GCSE Foundation Maths Folders
In September 2015 I inherited a foundation year 11 class. The class had previously had low achievement levels and included a few pupils (at least 50% if I remember correctly) with SEN. We struggled during the first half term, particularly with getting maths notes and examples written in books. I was printing out an awful lot of write on worksheets and gluing them into books. I then read @mathsjem’s post on resourceaholic.com about her foundation group in which she wrote about the folders she used to organise their work and study packs for each lesson. See her updates on this here and here. I thought this would be an ideal way of working with my year 11 group, particularly in supporting their note taking, so many thanks to Jo for introducing me to this plan.
The ring binders were such a fab idea, and it just so happened that at the very point I was thinking about this, a friends workplace were closing down and skipping a load of lever arch ringbinders, which she kindly collected for me. Perfect!
Two years on, and it appeared so successful after the first year, that I repeated it last year with a similar year 11 group.
I’ve added a page with the folder sheets I have used over the last couple of years. I’ll admit I’m quite anxious about putting them all on as I know I’ve used resources that others have kindly shared. I’ve gone through and deleted resources that are from subscription or prominent sites. I’ve linked to TES resources I’ve used from there, but I’m still worried I’ve missed something that someone else took their time to create, so please accept apologies in advance and let me know if I need to credit you.
The first benefit of the folders is the organisation of the students work. We had 5 sections: Classwork, Homework, Assessments, Practice Papers and BBQs (more on those later!). It’s great to sling the assessments and past papers into after the follow up work.
For the classwork, I prepared a page, usually double sided, for each lesson, with the learning question already written on. I also decided to number the sheets with unit and lesson number on!
The real bonus of these sheets is that notes can be laid out for better referral back to them, and all the questions are already on there, so no glueing in! They tended to get a pattern of boxes for facts and speech bubbles to annotate examples.
Although it took time to make these sheets, these were the resource for the lesson. I didn’t make a powerpoint to go with them, as I used the visualiser I was lucky to have in my classroom. It wasn’t just a “copy these notes down”; as I was filling them in the same time as the students, it was all about the questioning too.

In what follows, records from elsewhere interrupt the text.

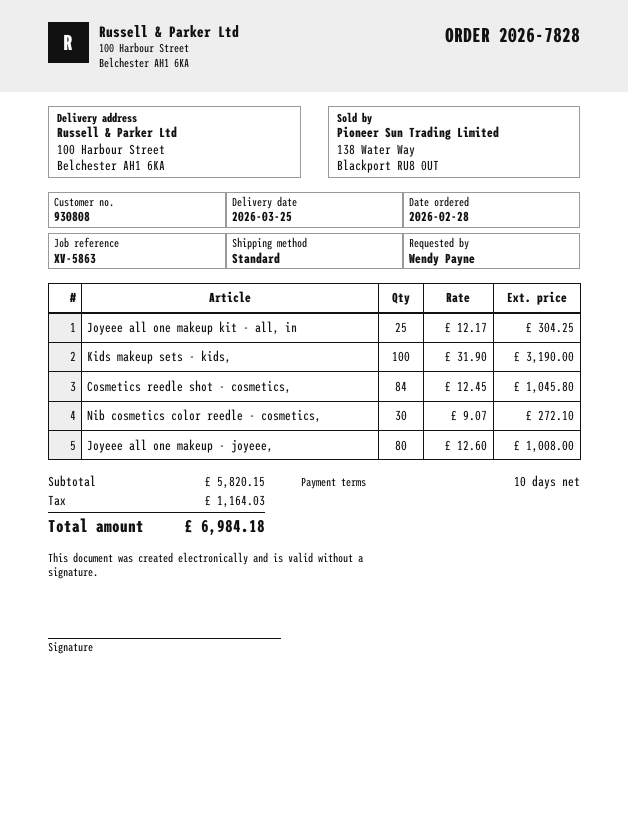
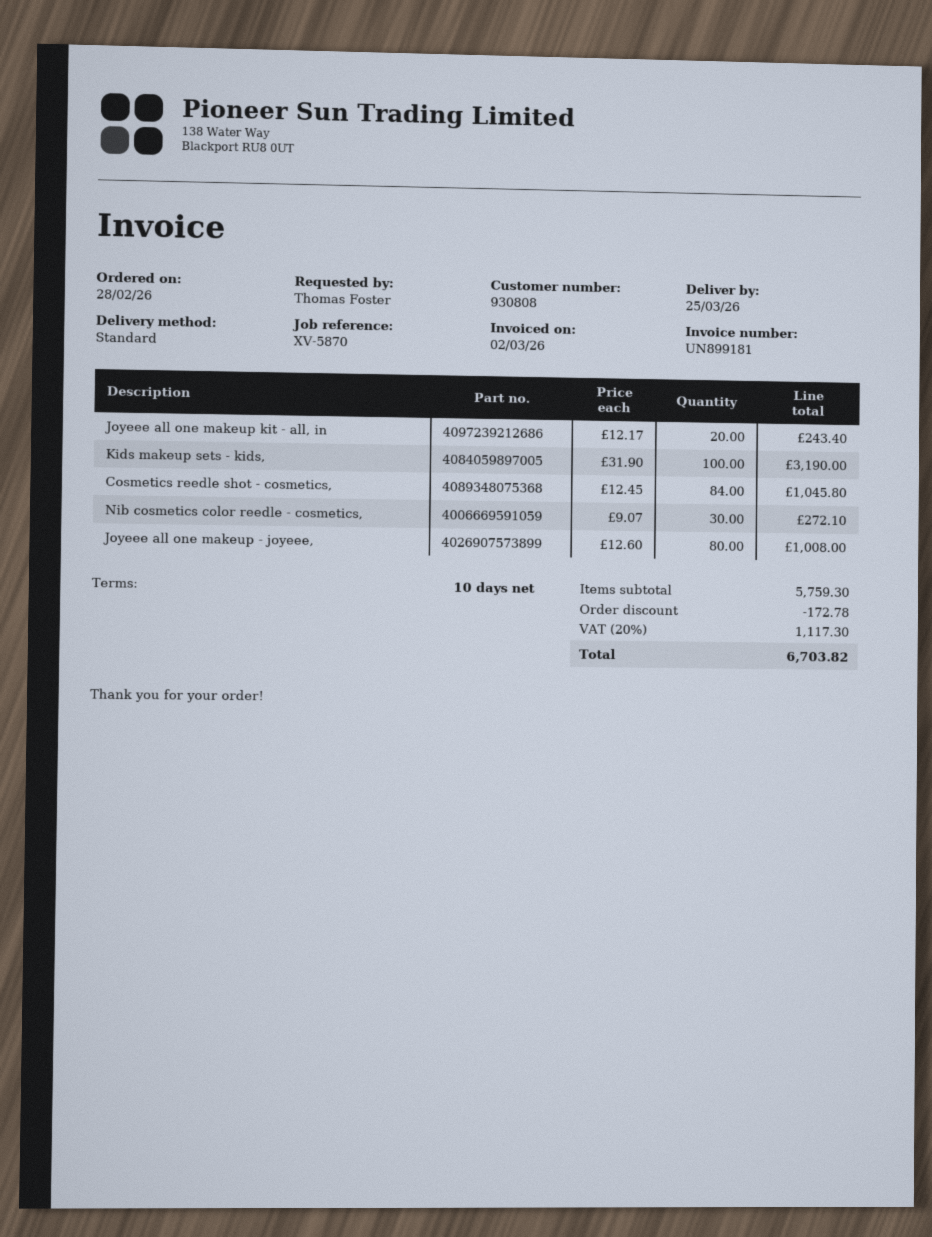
reference: XV-5863 -> XV-5870
ordered by: Wendy Payne -> Thomas Foster
Joyeee all one makeup kit - all, in: 25 x 12.17 = 304.25 -> 20 x 12.17 = 243.40
subtotal: 5820.15 -> 5759.30
discount: none -> 172.78
tax: 1164.03 -> 1117.30
total: 6984.18 -> 6703.82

The BBQs are my starters I use. They stand for bread and butter questions; I first used Just Math’s bread and butter questions here, but then I wanted to use certain questions for my group, so developed my own. At the start of the year, I chose a selection of questions and then for four lessons in a row they would do the same set of questions (different numbers!). However, once we started doing papers, whether in class or for homework, I would choose mostly fluency questions which most of the class had got wrong, so the first session has more guided questions and then the next 3 would allow for further practice on these areas. Next job is to upload these!
I would totally recommend using folders for GCSE work. I would imagine if I were to do these with a higher foundation group, or a higher group, then I would leave more blank spaces for the students to make their notes, rather than the prescriptive layout I’ve been using with the groups I’ve had.